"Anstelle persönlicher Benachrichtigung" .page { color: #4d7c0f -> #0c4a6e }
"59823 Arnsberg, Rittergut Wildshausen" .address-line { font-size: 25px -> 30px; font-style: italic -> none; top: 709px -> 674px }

————

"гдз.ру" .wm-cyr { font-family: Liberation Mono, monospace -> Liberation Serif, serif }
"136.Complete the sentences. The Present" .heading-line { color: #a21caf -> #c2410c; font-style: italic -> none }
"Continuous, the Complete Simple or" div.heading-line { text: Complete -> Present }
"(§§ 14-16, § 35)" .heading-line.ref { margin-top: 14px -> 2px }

————

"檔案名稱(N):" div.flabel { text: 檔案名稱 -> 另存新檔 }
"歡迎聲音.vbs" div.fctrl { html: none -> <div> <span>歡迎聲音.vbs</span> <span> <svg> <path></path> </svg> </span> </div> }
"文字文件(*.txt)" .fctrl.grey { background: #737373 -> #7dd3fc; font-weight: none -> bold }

————

• What is being asked:
Go to the line in the material above that contains "the Complete Simple" and copy exactly from there through the line that contains "margin-top: 14px ->", stopping after it.

• Exercise response:
"Continuous, the Complete Simple or" div.heading-line { text: Complete -> Present }
"(§§ 14-16, § 35)" .heading-line.ref { margin-top: 14px -> 2px }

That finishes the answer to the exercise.